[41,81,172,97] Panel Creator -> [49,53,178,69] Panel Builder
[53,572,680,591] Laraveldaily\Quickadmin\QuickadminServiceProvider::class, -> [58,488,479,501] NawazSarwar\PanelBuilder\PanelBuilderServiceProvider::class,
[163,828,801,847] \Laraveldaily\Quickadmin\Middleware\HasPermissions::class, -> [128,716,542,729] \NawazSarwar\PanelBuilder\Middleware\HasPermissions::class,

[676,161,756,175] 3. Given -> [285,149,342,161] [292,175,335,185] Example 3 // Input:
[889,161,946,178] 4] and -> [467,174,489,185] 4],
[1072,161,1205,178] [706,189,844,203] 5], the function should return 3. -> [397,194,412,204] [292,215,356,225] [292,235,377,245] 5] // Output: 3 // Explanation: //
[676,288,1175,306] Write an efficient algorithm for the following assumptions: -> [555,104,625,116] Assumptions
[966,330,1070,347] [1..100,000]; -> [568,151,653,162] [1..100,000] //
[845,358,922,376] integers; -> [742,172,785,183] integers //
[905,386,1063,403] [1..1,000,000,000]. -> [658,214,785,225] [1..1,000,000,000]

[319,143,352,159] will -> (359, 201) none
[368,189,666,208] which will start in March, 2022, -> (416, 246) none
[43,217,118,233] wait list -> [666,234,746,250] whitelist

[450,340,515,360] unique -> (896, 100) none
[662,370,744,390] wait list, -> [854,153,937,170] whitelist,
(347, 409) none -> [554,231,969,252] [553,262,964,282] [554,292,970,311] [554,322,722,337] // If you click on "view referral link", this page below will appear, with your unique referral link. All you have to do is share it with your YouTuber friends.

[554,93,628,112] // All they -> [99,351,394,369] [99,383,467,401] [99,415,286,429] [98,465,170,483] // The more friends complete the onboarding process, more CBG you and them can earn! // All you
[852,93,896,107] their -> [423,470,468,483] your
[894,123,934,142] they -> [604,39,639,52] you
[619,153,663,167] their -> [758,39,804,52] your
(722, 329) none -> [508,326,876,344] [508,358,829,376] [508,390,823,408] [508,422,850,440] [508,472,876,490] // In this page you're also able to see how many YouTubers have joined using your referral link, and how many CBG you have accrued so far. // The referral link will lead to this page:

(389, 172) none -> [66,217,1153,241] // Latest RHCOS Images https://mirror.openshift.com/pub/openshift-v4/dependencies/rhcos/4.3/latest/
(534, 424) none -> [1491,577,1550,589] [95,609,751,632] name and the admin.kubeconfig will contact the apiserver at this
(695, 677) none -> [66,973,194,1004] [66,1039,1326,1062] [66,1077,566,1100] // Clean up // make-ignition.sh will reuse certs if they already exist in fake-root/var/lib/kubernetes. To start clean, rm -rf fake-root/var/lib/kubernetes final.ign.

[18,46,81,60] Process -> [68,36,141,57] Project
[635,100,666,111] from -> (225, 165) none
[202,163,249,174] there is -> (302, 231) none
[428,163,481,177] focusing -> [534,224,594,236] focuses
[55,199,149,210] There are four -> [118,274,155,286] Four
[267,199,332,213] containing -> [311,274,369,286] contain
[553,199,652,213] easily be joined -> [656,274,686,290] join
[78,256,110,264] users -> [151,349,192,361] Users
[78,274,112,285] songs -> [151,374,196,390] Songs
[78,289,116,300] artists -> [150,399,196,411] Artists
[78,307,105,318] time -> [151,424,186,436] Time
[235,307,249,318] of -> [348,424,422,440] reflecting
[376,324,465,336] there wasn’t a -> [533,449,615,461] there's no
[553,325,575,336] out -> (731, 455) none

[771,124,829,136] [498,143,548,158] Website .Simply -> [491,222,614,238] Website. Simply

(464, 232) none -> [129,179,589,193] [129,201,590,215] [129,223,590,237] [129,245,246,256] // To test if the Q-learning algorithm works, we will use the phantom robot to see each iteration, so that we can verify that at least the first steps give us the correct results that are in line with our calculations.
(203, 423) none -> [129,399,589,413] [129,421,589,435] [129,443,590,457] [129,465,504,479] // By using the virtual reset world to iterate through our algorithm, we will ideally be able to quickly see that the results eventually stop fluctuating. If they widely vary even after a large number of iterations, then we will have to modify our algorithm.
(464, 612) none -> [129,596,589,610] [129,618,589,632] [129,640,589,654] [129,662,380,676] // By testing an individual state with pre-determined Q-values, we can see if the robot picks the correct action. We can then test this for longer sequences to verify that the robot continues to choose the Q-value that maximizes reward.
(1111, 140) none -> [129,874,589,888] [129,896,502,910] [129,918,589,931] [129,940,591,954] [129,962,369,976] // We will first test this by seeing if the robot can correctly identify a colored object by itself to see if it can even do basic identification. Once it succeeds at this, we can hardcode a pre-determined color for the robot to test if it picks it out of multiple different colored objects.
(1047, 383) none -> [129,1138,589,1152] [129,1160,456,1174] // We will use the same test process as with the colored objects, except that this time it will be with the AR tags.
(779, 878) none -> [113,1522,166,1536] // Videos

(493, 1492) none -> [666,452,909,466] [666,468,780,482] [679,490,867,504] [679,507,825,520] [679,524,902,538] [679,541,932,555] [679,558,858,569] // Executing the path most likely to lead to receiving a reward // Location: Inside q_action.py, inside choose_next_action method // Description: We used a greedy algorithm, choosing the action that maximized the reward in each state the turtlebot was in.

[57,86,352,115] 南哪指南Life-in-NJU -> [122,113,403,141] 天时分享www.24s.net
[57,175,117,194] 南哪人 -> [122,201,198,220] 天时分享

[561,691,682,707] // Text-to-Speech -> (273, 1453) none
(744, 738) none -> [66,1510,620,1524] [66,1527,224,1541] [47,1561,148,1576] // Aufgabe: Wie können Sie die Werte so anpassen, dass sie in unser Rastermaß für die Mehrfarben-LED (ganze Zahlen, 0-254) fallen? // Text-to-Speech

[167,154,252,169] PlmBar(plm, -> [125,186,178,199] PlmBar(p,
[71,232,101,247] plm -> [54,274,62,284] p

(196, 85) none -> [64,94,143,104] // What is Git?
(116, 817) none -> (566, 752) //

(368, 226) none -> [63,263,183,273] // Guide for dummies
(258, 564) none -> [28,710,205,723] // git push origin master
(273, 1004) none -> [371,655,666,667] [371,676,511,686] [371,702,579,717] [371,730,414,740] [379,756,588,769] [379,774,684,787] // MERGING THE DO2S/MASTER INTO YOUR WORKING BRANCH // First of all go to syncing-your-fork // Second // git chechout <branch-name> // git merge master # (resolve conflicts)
○ ○ ○ ○ ○ ○ ○
Exercise aim
Would you print exactly, and only, the lines of the data above from the line with "(389, 172) none" through the line with "(534, 424) none", inclusive?

Expected answer
(389, 172) none -> [66,217,1153,241] // Latest RHCOS Images https://mirror.openshift.com/pub/openshift-v4/dependencies/rhcos/4.3/latest/
(534, 424) none -> [1491,577,1550,589] [95,609,751,632] name and the admin.kubeconfig will contact the apiserver at this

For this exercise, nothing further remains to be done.